# WHAT TO PRODUCE:
Word-for-word reproduction, images excluded: copy every entry below.

# LISTED ENTRIES:

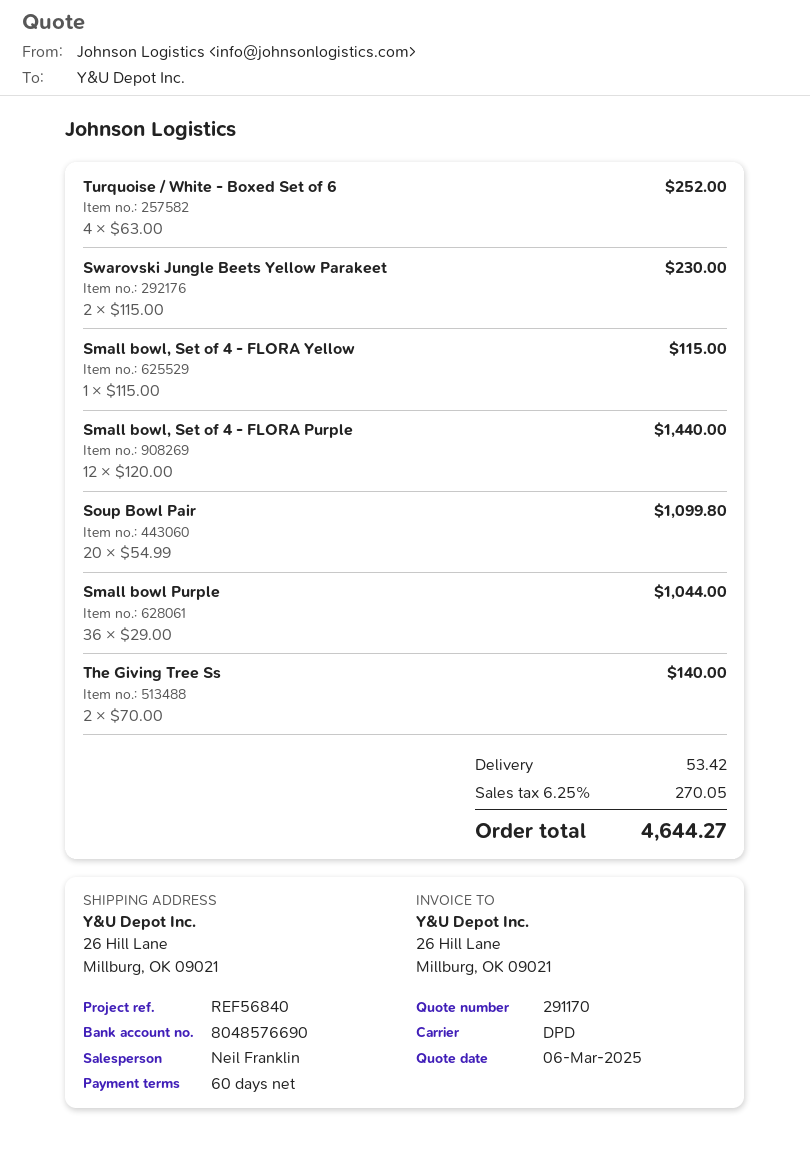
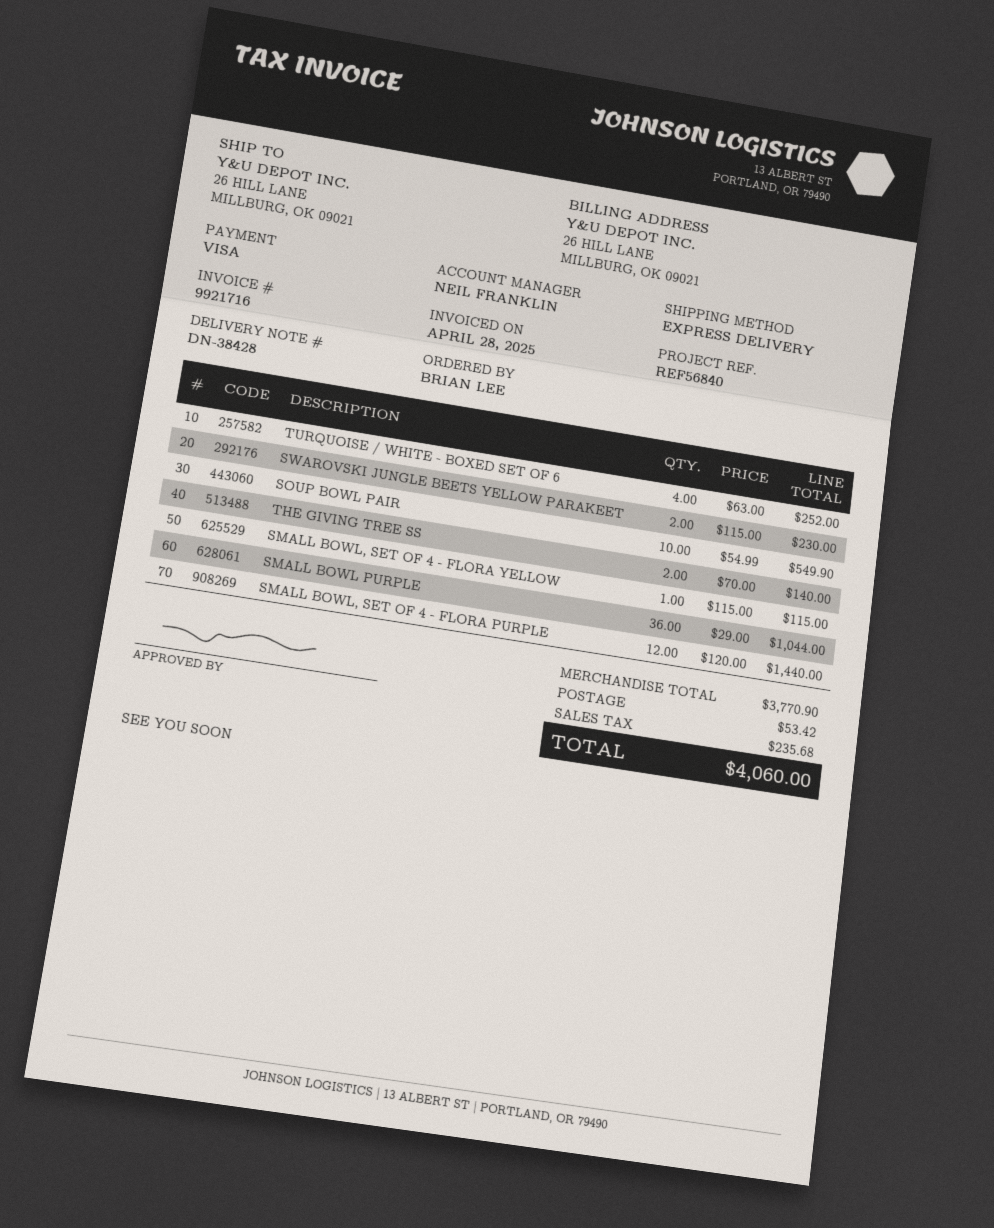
shipping method: DPD -> express
Soup Bowl Pair: 20 x 54.99 = 1099.80 -> 10 x 54.99 = 549.90
tax: 270.05 -> 235.68
total: 4644.27 -> 4060.00

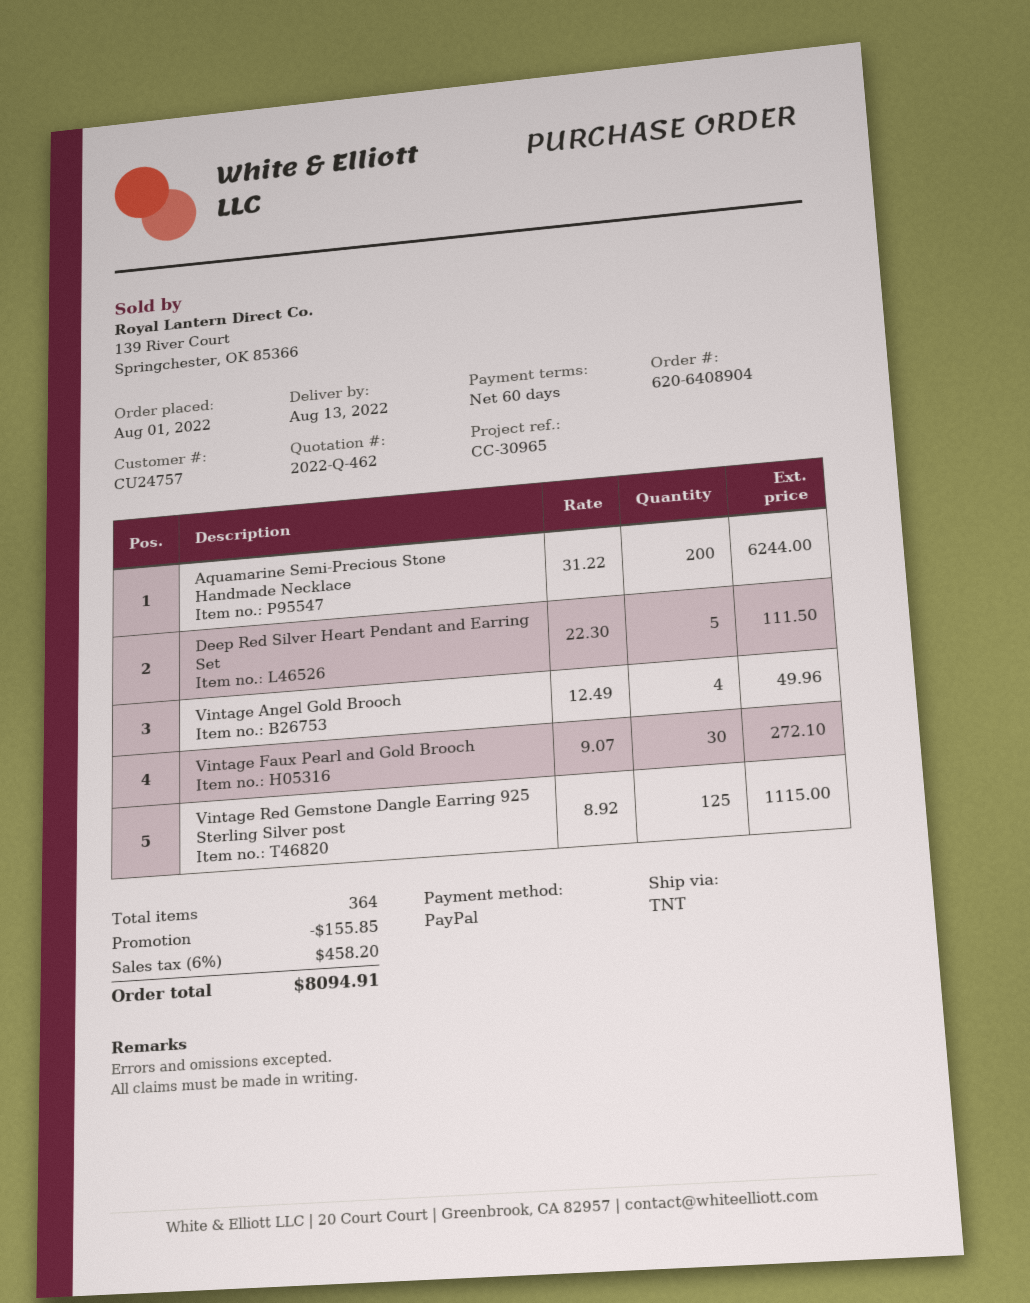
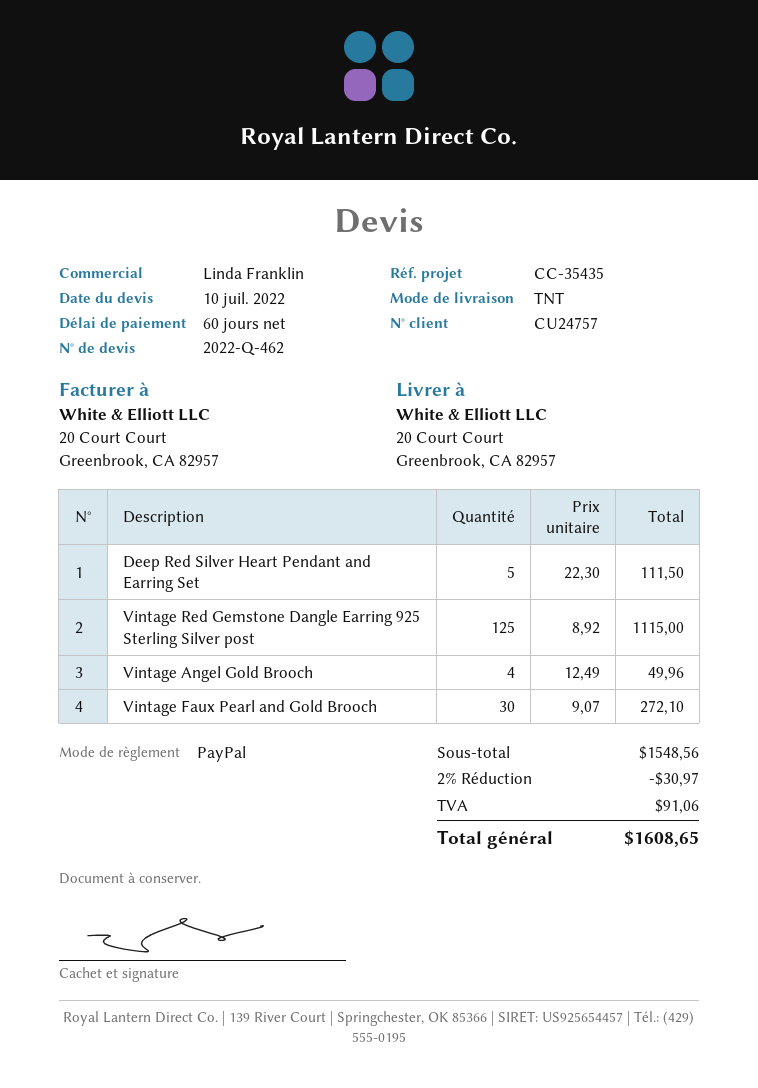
reference: CC-30965 -> CC-35435
Aquamarine Semi-Precious Stone Handmade Necklace: 200 x 31.22 = 6244.00 -> none
discount: 155.85 -> 30.97
tax: 458.20 -> 91.06
total: 8094.91 -> 1608.65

# ANSWER:
shipping method: DPD -> express
Soup Bowl Pair: 20 x 54.99 = 1099.80 -> 10 x 54.99 = 549.90
tax: 270.05 -> 235.68
total: 4644.27 -> 4060.00

reference: CC-30965 -> CC-35435
Aquamarine Semi-Precious Stone Handmade Necklace: 200 x 31.22 = 6244.00 -> none
discount: 155.85 -> 30.97
tax: 458.20 -> 91.06
total: 8094.91 -> 1608.65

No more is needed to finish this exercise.